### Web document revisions
◇ ◇ ◇ ◇ ◇

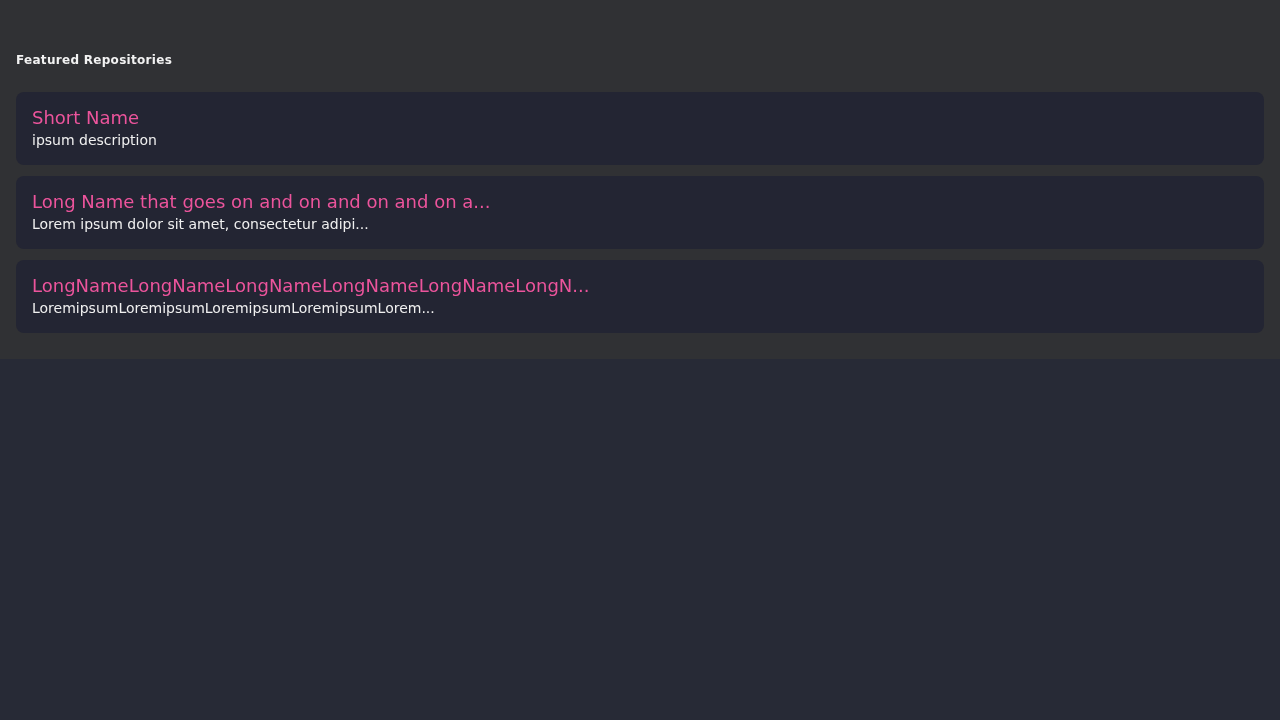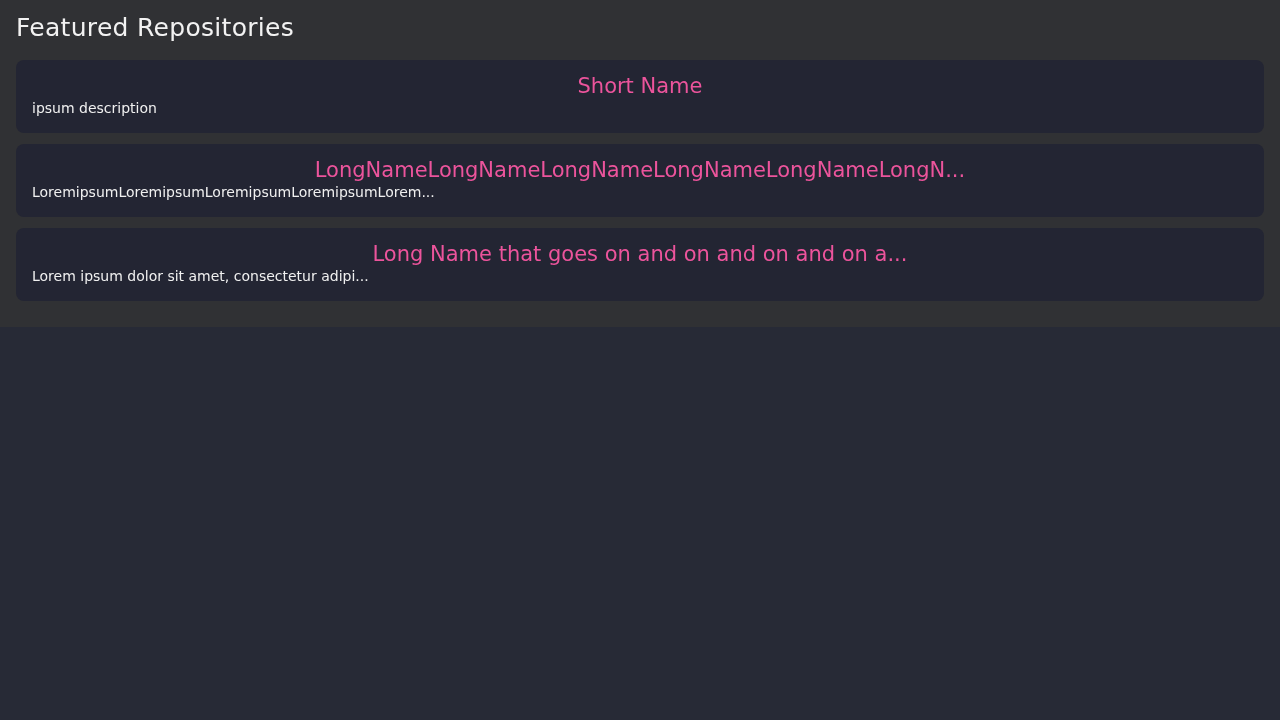"Featured Repositories" .panel-title { font-size: 25px -> 12px; font-weight: normal -> bold; margin-top: none -> 32px }
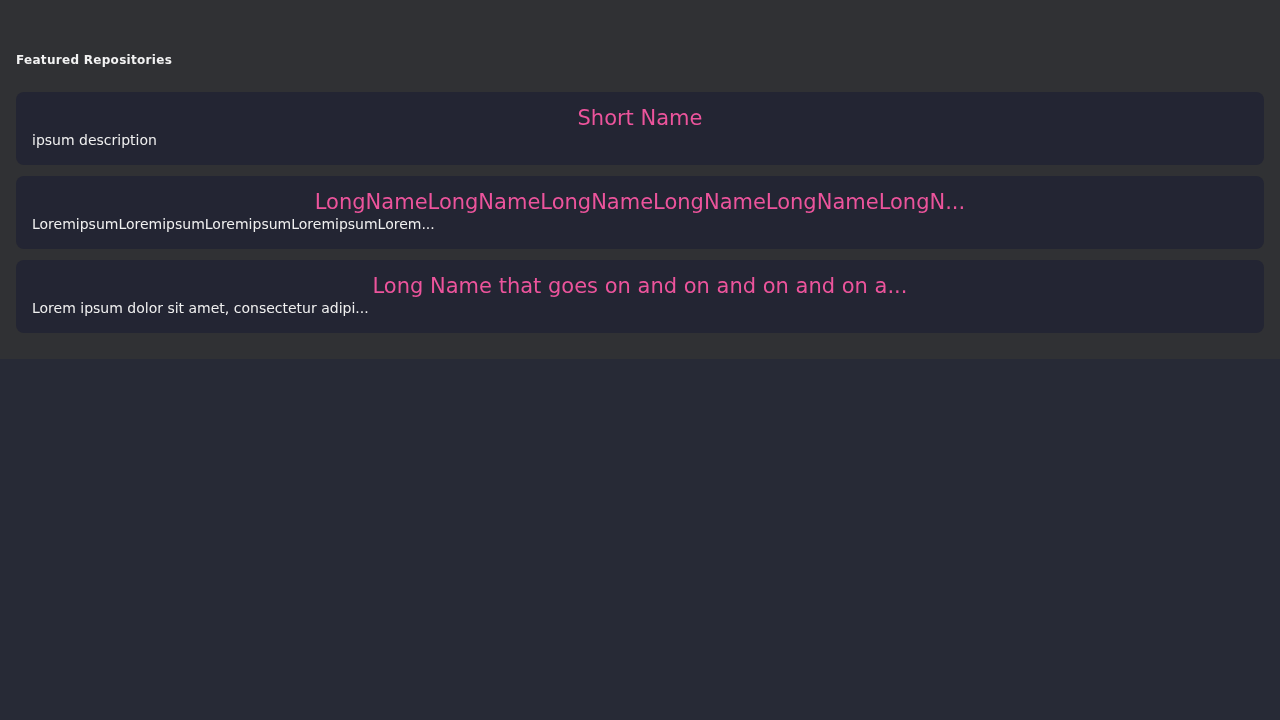"Short Name" .repo-name { font-size: 21px -> 18px; text-align: center -> none }
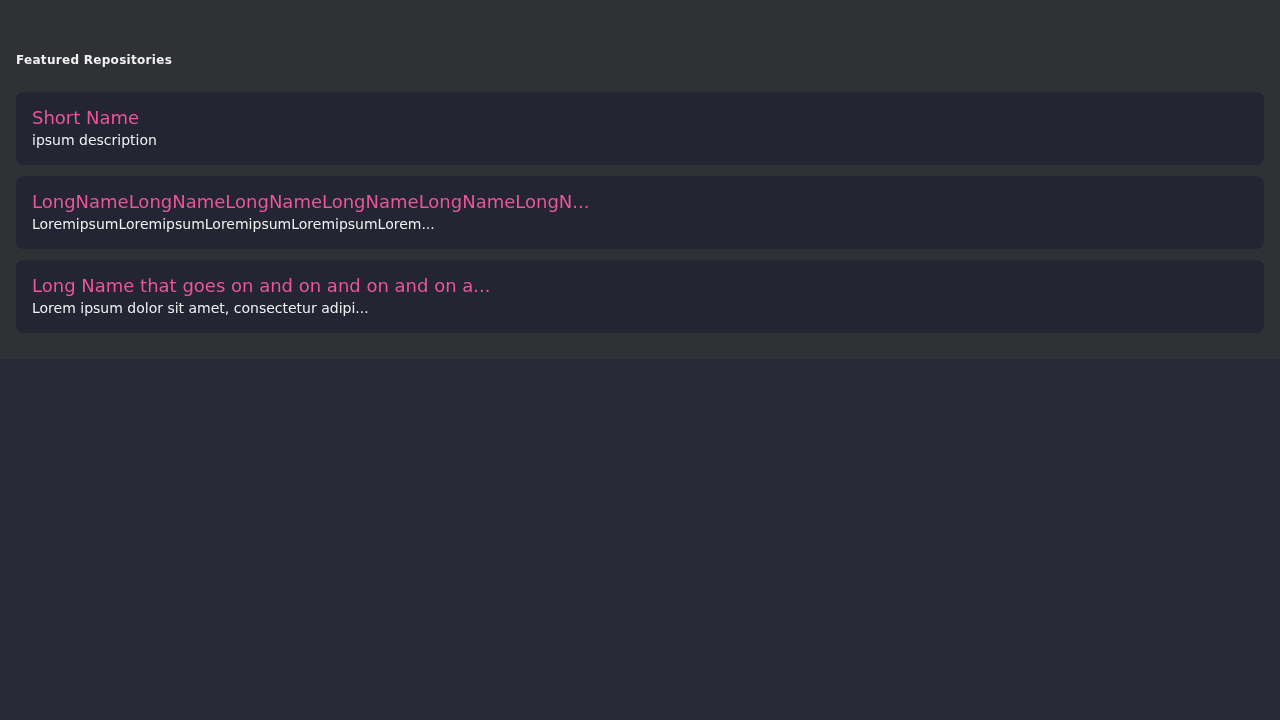"LongNameLongNameLongNameLongNameLongName" div.repo-card { order: before "Long Name that goes on" -> after "Long Name that goes on" }
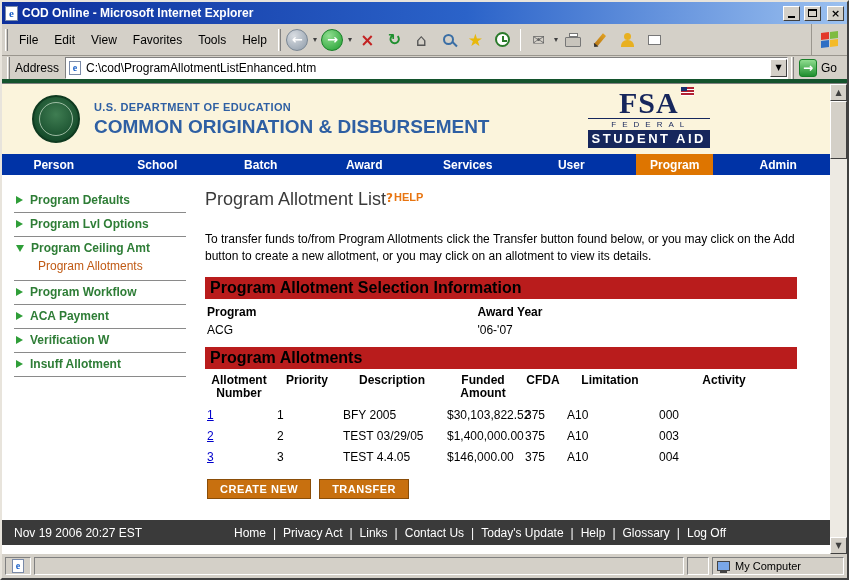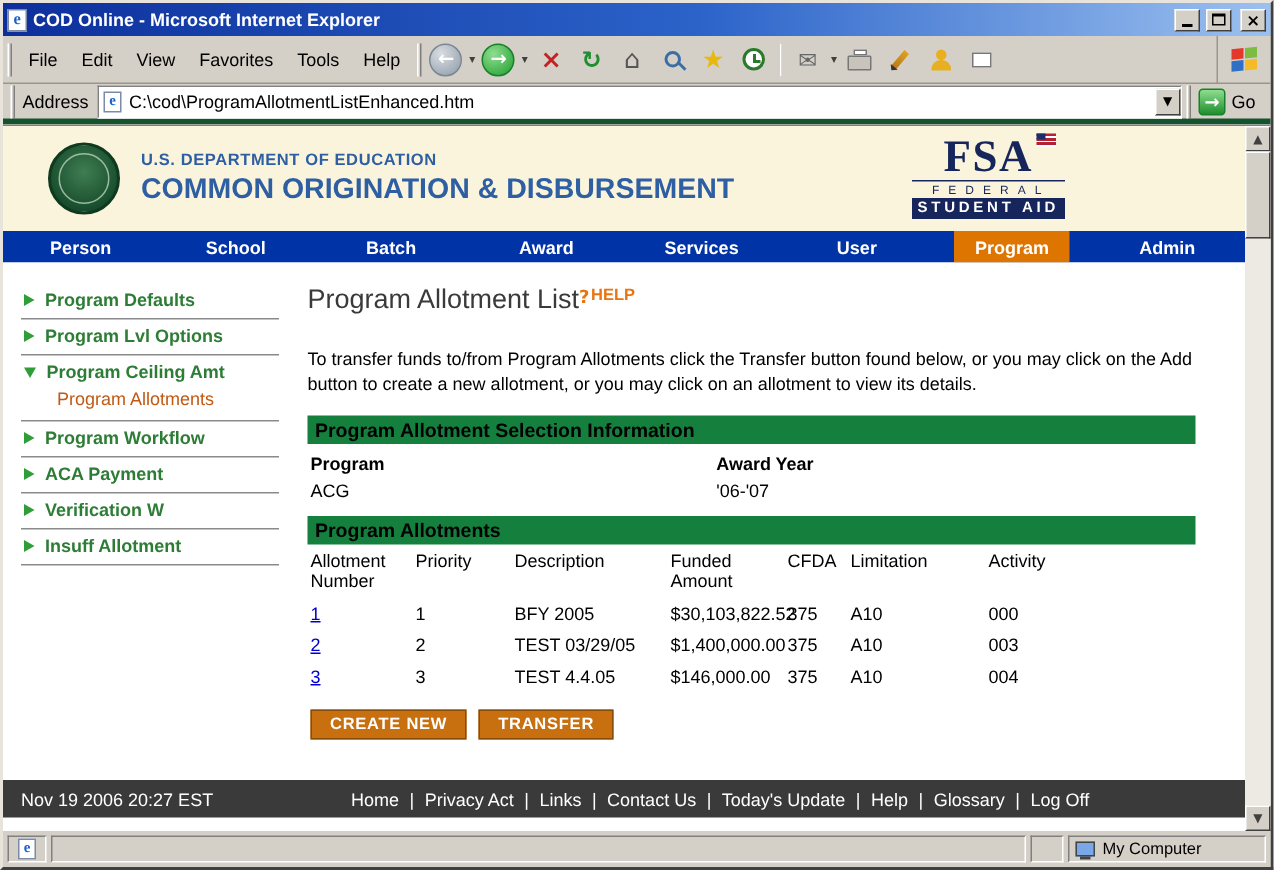"STUDENT AID" .fsa-band { font-size: 10px -> 13px }
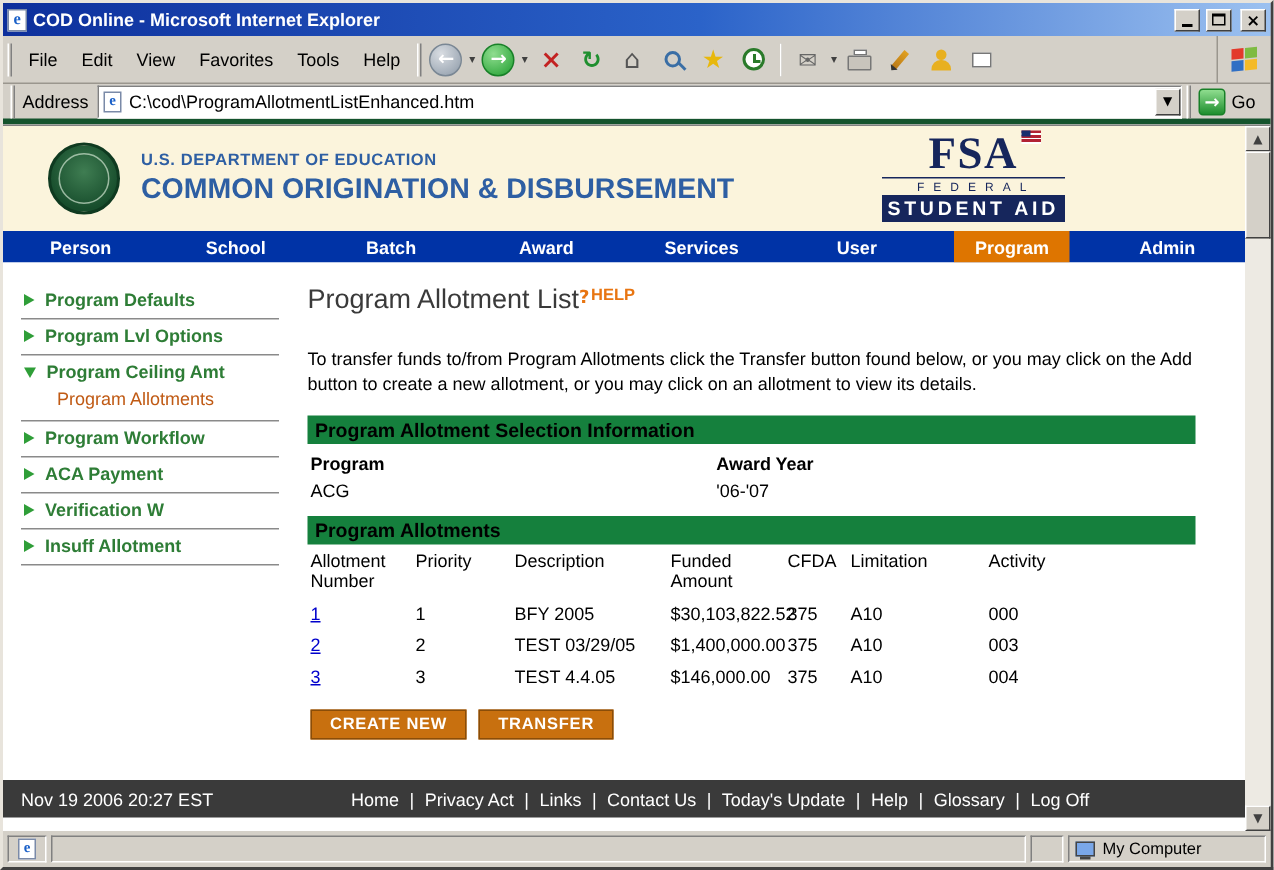"Program Allotment Selection Information" .secbar { background: #15803d -> #b91c1c; font-size: 13px -> 16px }
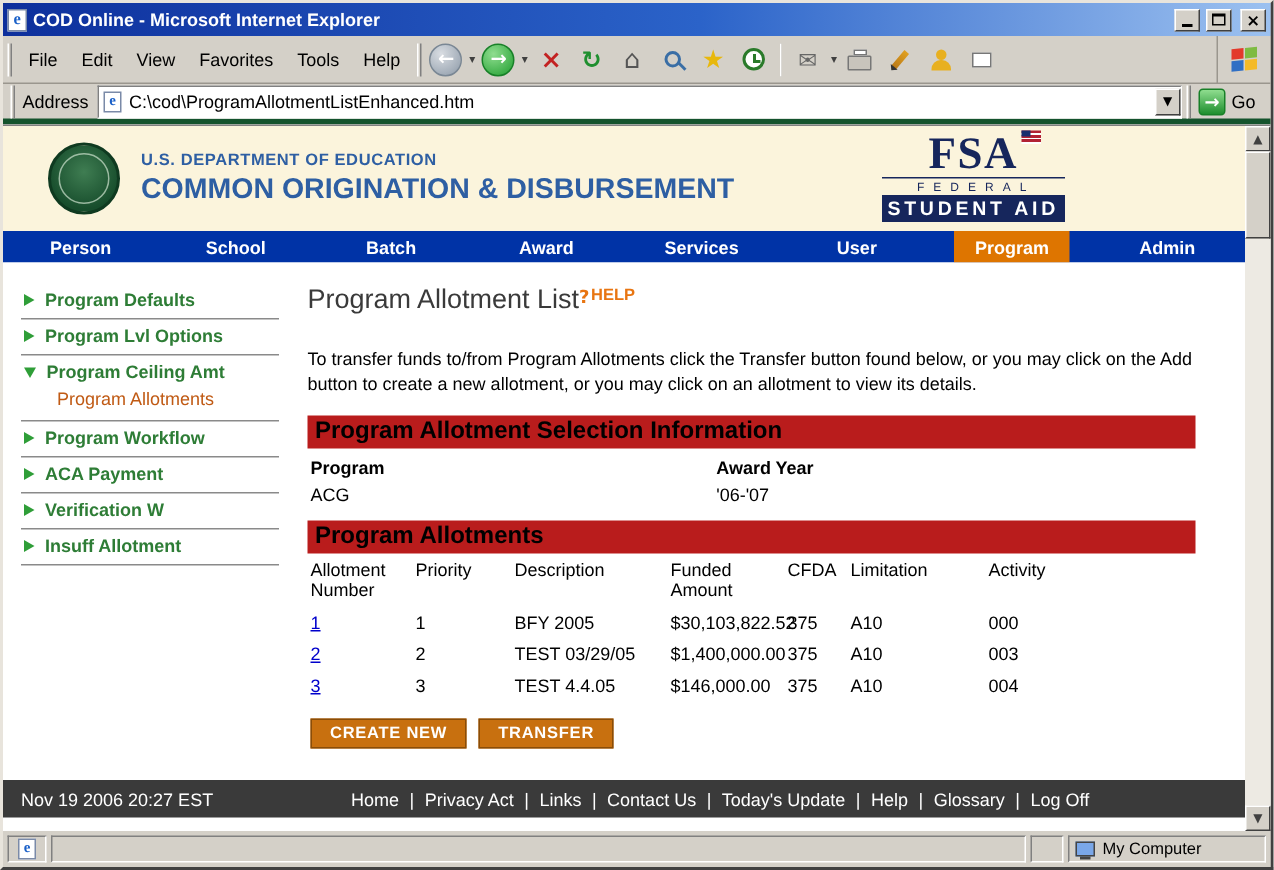"Allotment Number" .th { font-weight: normal -> bold; text-align: none -> center }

◇ ◇ ◇ ◇ ◇

### What needs to be done
Skip every picture and return the lines above from the top through the one that contains "font-size: 10px ->".

### Problem solution
"Featured Repositories" .panel-title { font-size: 25px -> 12px; font-weight: normal -> bold; margin-top: none -> 32px }
"Short Name" .repo-name { font-size: 21px -> 18px; text-align: center -> none }
"LongNameLongNameLongNameLongNameLongName" div.repo-card { order: before "Long Name that goes on" -> after "Long Name that goes on" }
"STUDENT AID" .fsa-band { font-size: 10px -> 13px }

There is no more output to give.